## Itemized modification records
--
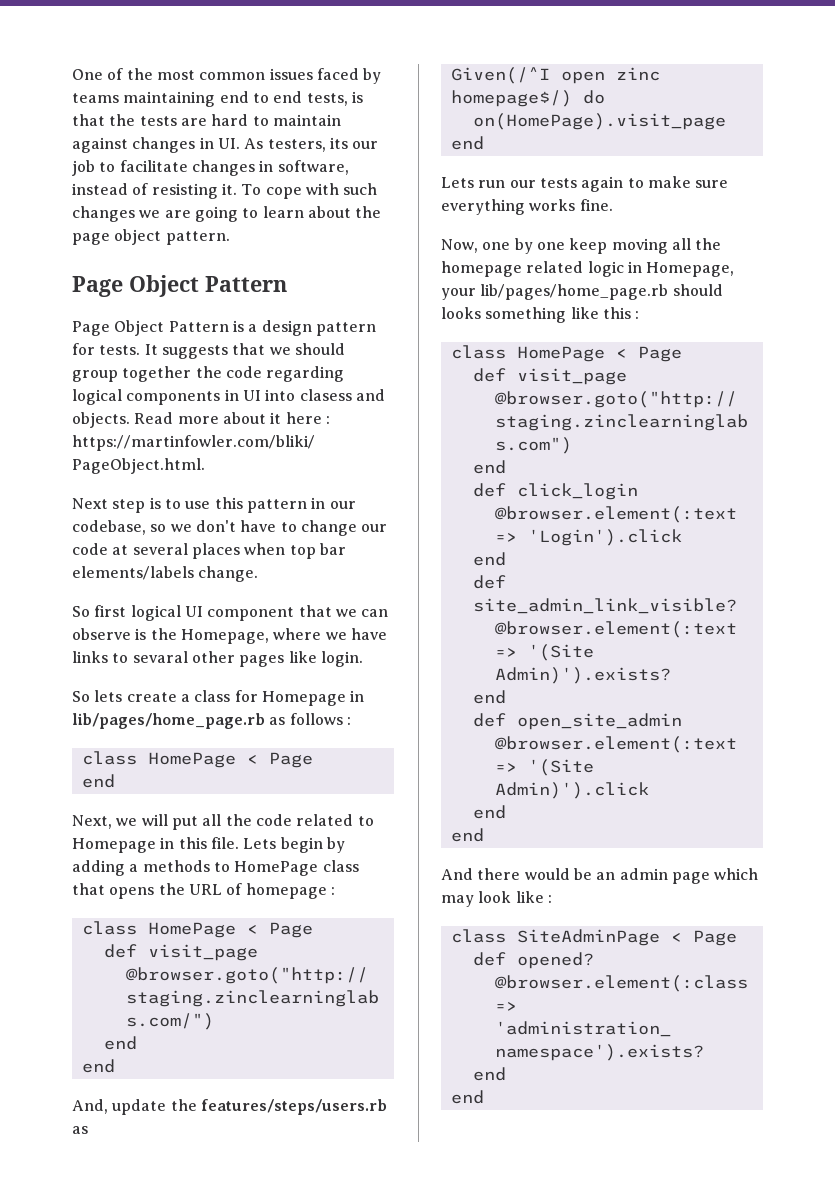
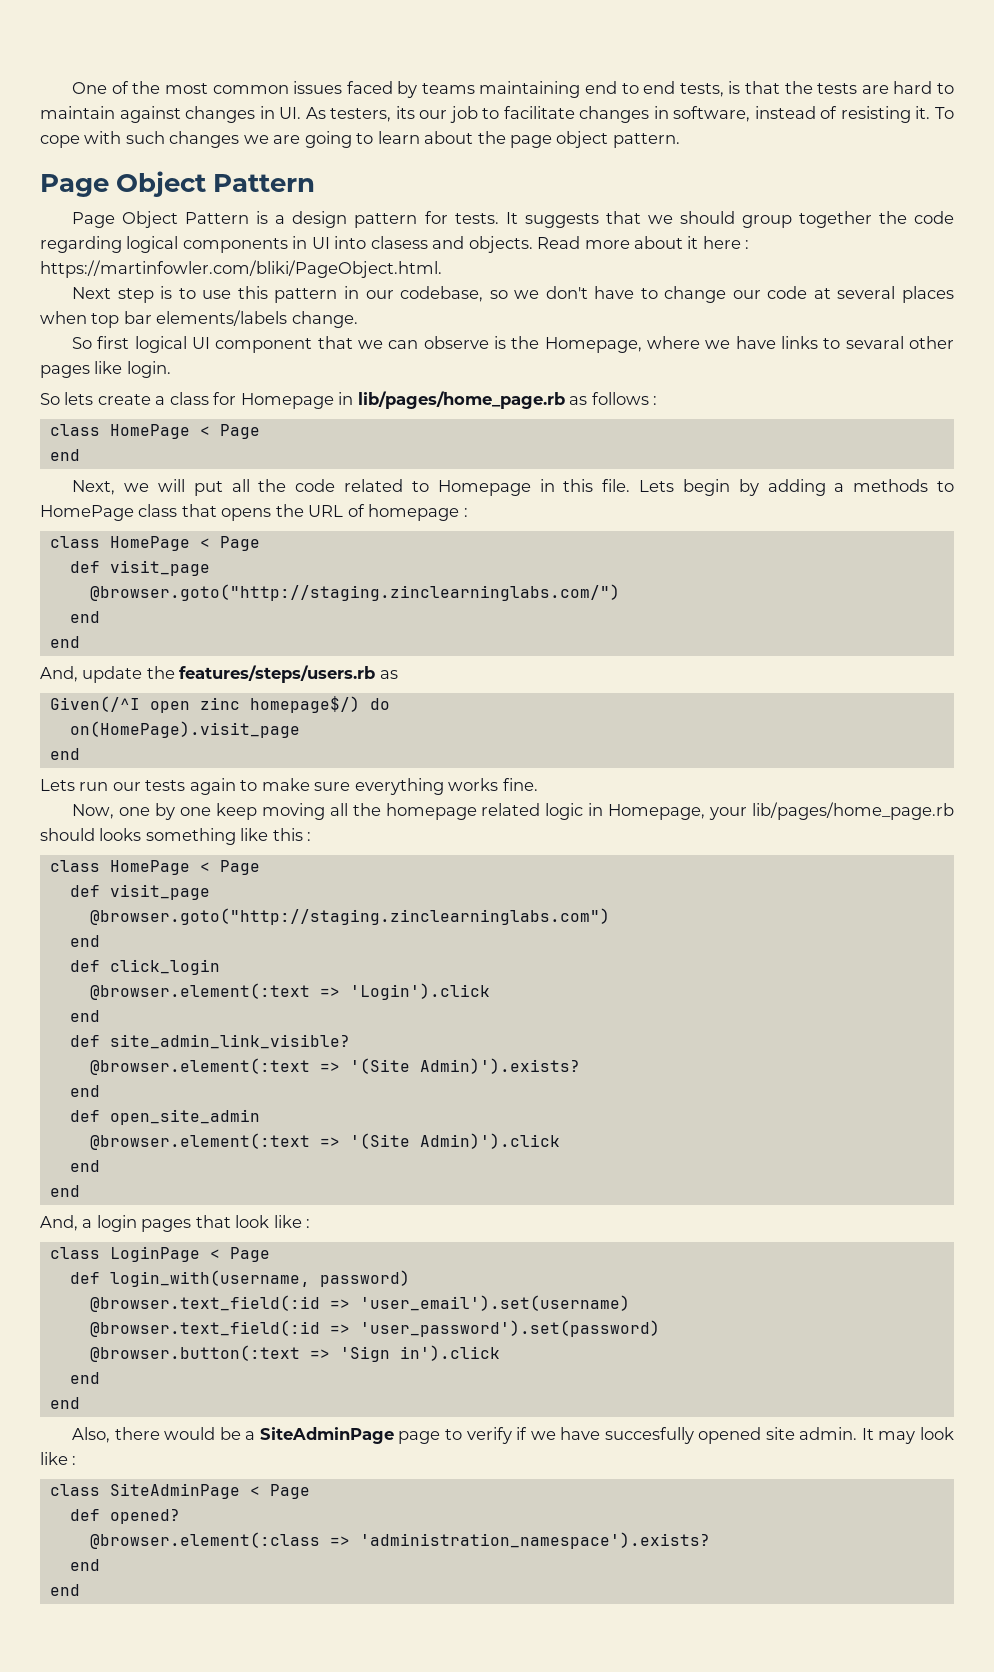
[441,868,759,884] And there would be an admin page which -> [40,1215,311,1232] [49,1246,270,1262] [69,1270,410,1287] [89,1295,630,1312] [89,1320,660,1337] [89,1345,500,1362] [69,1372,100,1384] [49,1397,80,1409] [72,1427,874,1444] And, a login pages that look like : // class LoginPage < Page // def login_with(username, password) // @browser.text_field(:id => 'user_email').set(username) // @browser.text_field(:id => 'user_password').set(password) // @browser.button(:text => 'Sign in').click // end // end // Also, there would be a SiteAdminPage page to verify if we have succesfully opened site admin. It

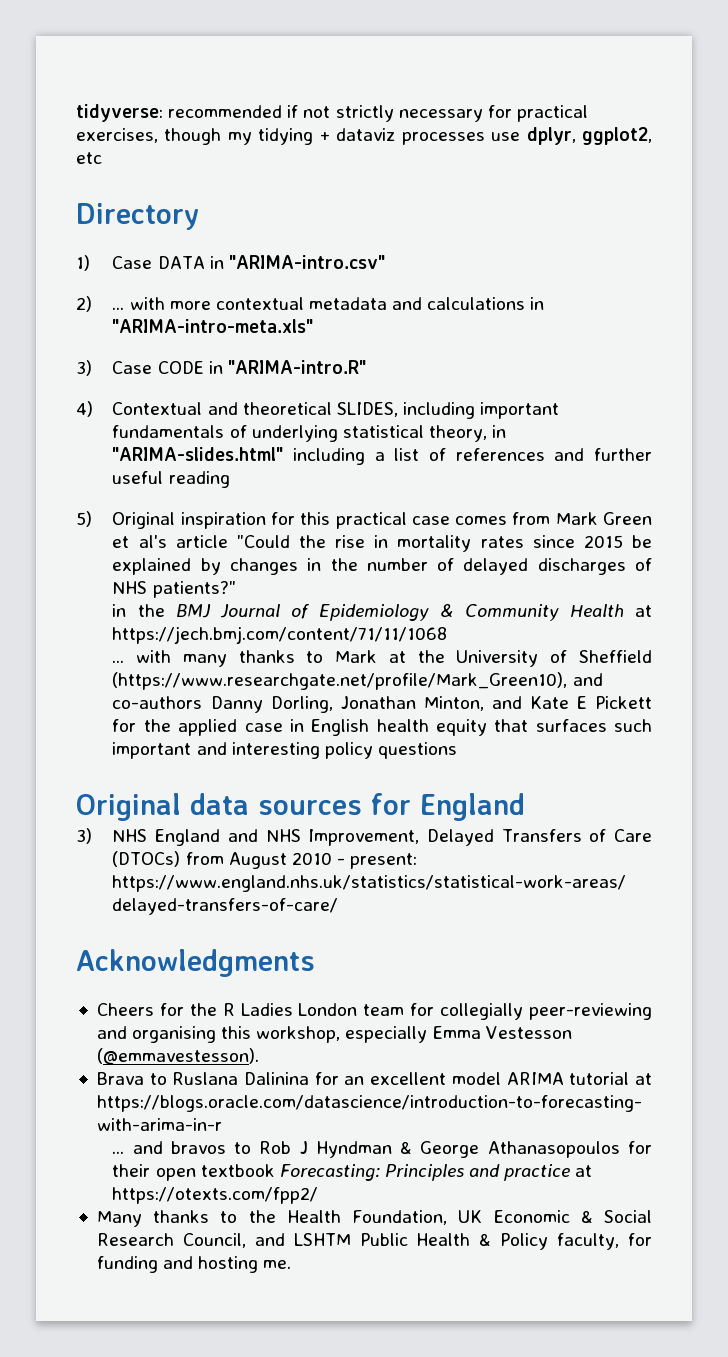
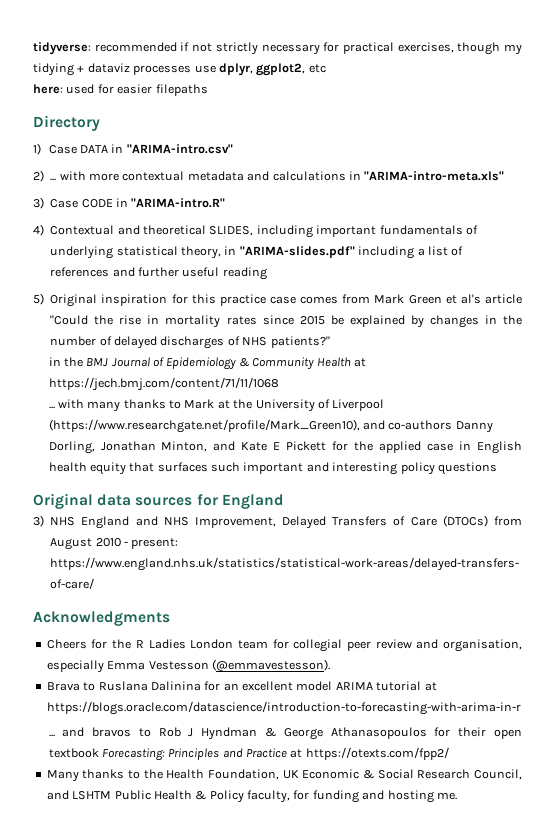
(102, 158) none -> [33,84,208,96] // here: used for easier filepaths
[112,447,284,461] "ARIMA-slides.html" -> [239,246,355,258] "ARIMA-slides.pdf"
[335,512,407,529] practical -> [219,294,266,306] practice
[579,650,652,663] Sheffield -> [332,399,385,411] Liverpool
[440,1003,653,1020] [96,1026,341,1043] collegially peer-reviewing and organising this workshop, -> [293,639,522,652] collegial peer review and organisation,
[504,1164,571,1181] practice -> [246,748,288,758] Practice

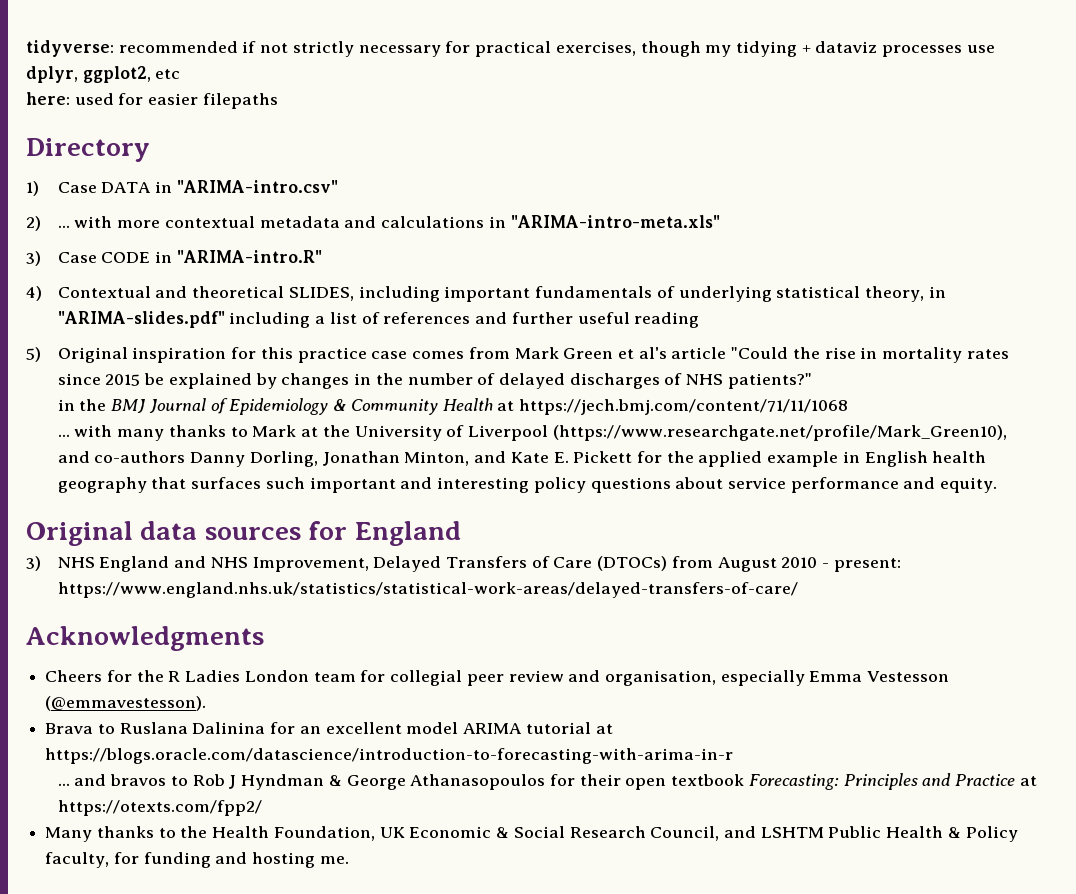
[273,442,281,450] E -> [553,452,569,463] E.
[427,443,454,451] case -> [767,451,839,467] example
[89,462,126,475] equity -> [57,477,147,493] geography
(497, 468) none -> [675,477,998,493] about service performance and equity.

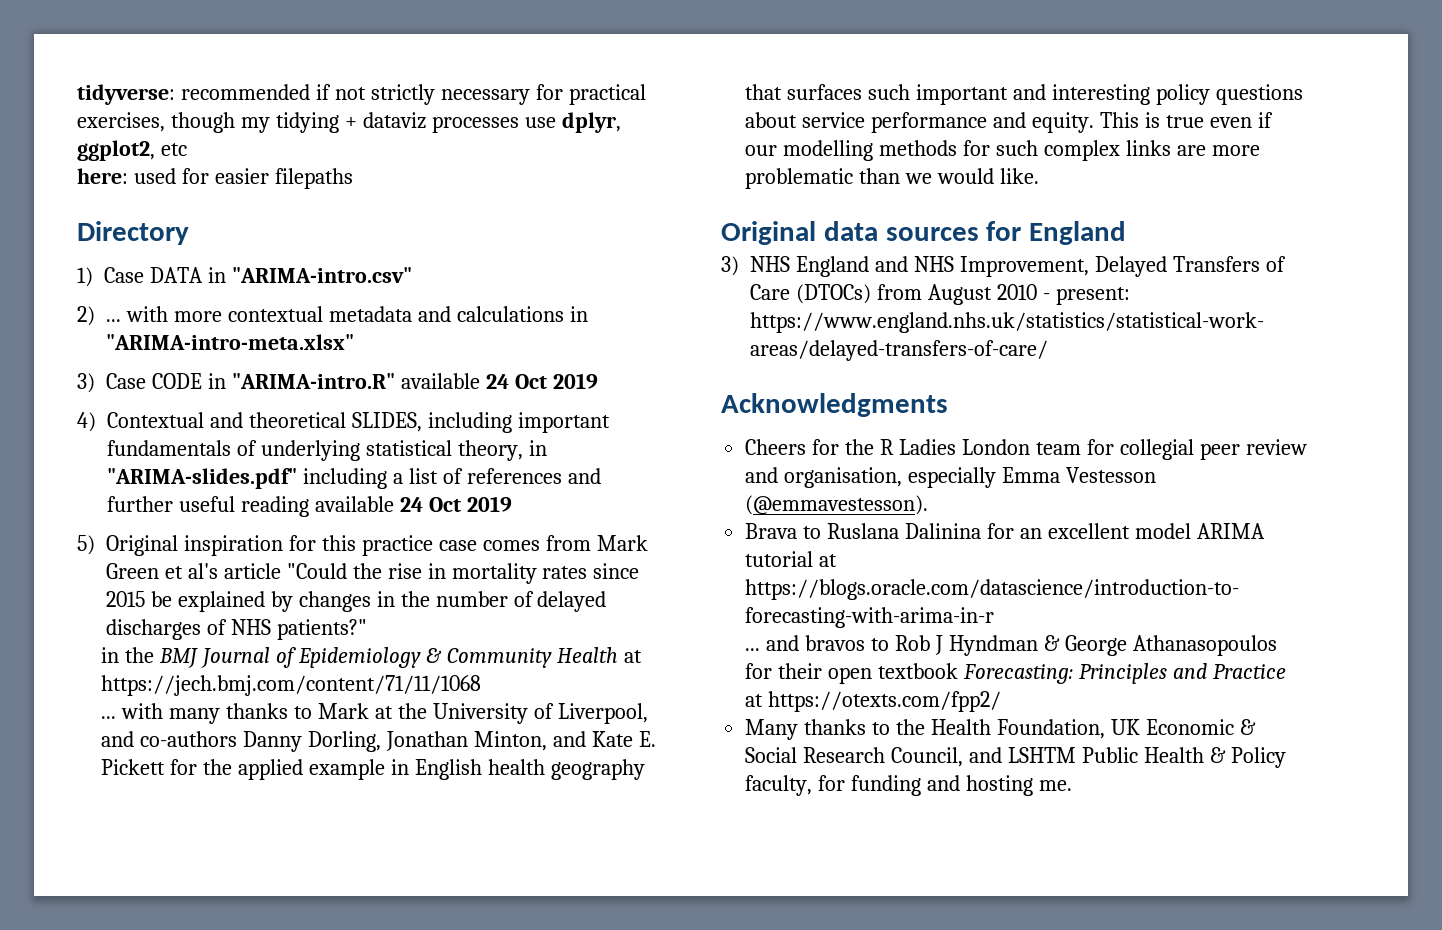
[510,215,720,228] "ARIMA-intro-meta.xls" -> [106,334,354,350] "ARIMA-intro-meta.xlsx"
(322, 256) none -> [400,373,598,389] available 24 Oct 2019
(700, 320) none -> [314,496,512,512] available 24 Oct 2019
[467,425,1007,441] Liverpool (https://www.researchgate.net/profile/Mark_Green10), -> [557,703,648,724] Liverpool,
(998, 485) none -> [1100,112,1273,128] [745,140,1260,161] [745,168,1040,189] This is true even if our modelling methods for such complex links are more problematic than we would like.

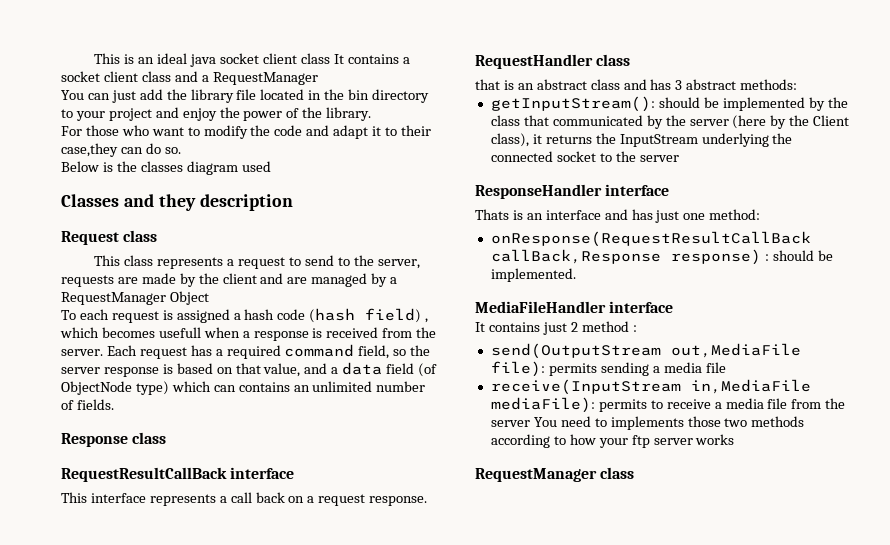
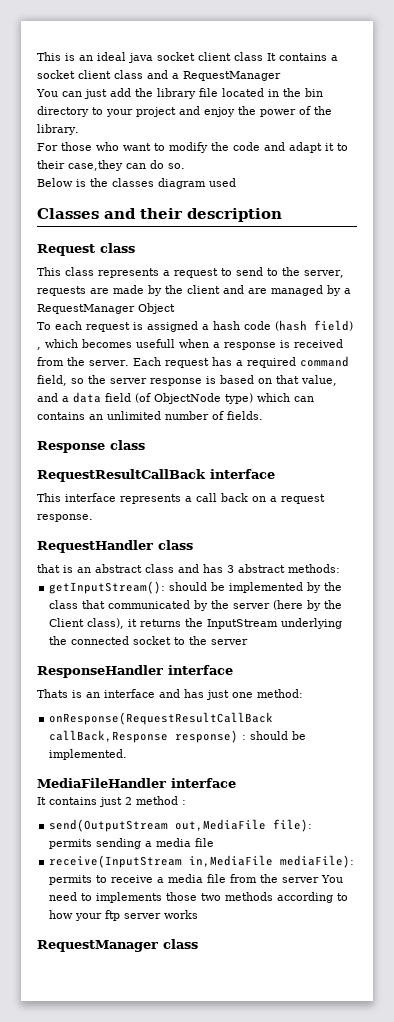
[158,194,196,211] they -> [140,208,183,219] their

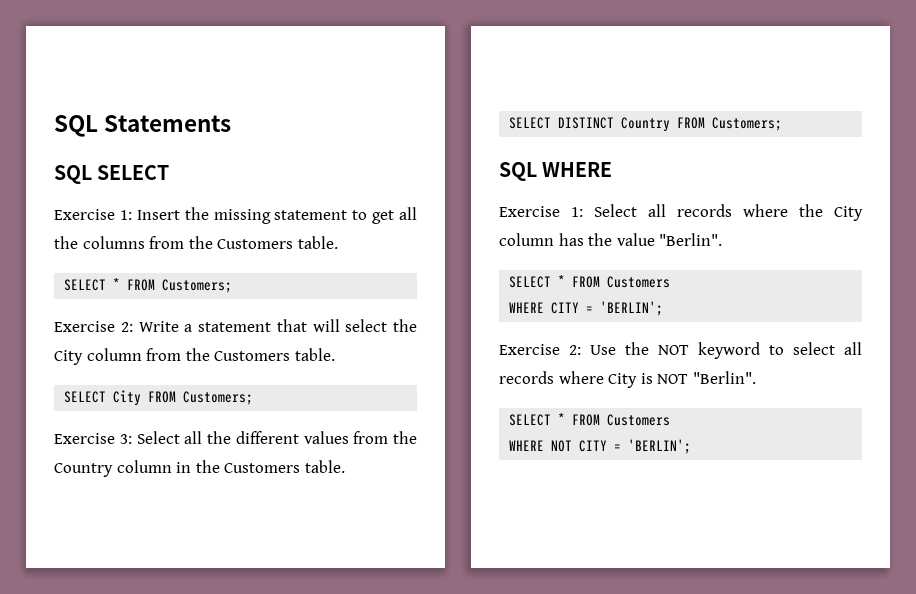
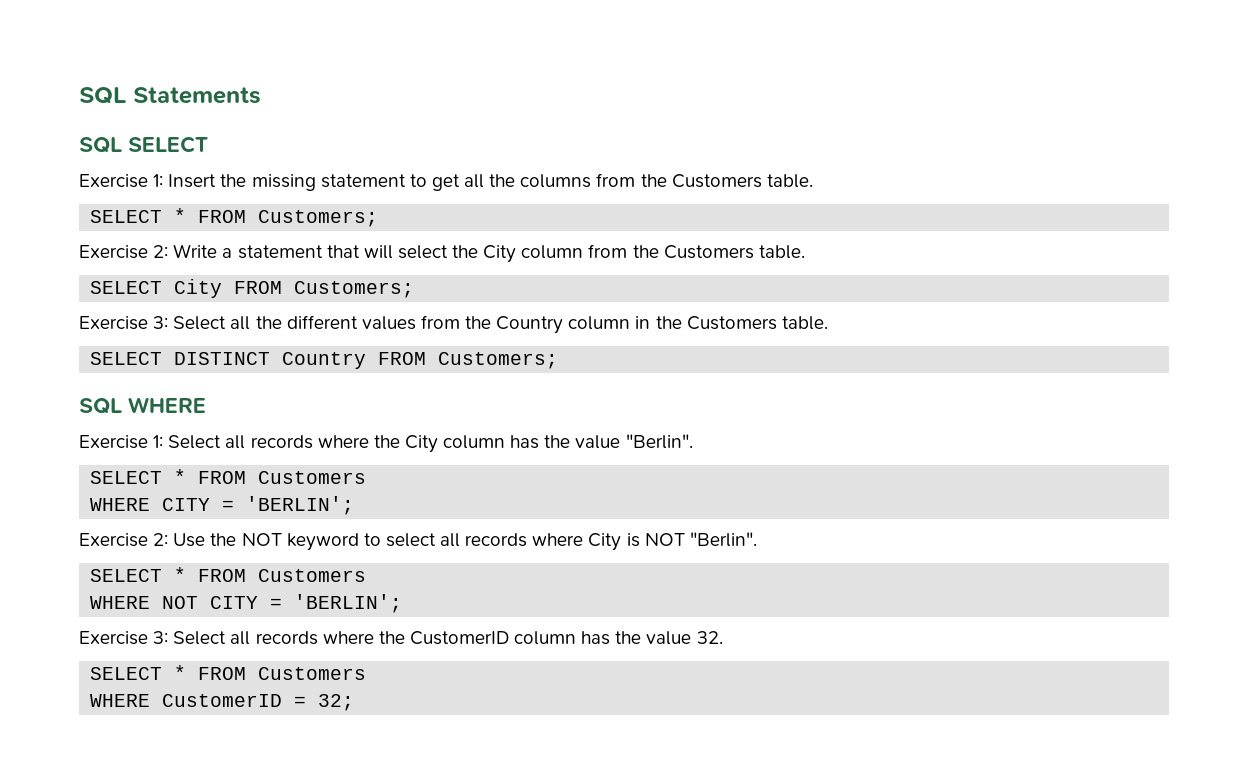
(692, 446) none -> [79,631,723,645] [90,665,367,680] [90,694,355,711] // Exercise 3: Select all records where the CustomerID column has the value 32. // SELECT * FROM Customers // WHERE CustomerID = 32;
--
## Aim of the exercise
Word for word, repeat the data above with the pictures left out.

## Exercise solution
[441,868,759,884] And there would be an admin page which -> [40,1215,311,1232] [49,1246,270,1262] [69,1270,410,1287] [89,1295,630,1312] [89,1320,660,1337] [89,1345,500,1362] [69,1372,100,1384] [49,1397,80,1409] [72,1427,874,1444] And, a login pages that look like : // class LoginPage < Page // def login_with(username, password) // @browser.text_field(:id => 'user_email').set(username) // @browser.text_field(:id => 'user_password').set(password) // @browser.button(:text => 'Sign in').click // end // end // Also, there would be a SiteAdminPage page to verify if we have succesfully opened site admin. It

(102, 158) none -> [33,84,208,96] // here: used for easier filepaths
[112,447,284,461] "ARIMA-slides.html" -> [239,246,355,258] "ARIMA-slides.pdf"
[335,512,407,529] practical -> [219,294,266,306] practice
[579,650,652,663] Sheffield -> [332,399,385,411] Liverpool
[440,1003,653,1020] [96,1026,341,1043] collegially peer-reviewing and organising this workshop, -> [293,639,522,652] collegial peer review and organisation,
[504,1164,571,1181] practice -> [246,748,288,758] Practice

[273,442,281,450] E -> [553,452,569,463] E.
[427,443,454,451] case -> [767,451,839,467] example
[89,462,126,475] equity -> [57,477,147,493] geography
(497, 468) none -> [675,477,998,493] about service performance and equity.

[510,215,720,228] "ARIMA-intro-meta.xls" -> [106,334,354,350] "ARIMA-intro-meta.xlsx"
(322, 256) none -> [400,373,598,389] available 24 Oct 2019
(700, 320) none -> [314,496,512,512] available 24 Oct 2019
[467,425,1007,441] Liverpool (https://www.researchgate.net/profile/Mark_Green10), -> [557,703,648,724] Liverpool,
(998, 485) none -> [1100,112,1273,128] [745,140,1260,161] [745,168,1040,189] This is true even if our modelling methods for such complex links are more problematic than we would like.

[158,194,196,211] they -> [140,208,183,219] their

(692, 446) none -> [79,631,723,645] [90,665,367,680] [90,694,355,711] // Exercise 3: Select all records where the CustomerID column has the value 32. // SELECT * FROM Customers // WHERE CustomerID = 32;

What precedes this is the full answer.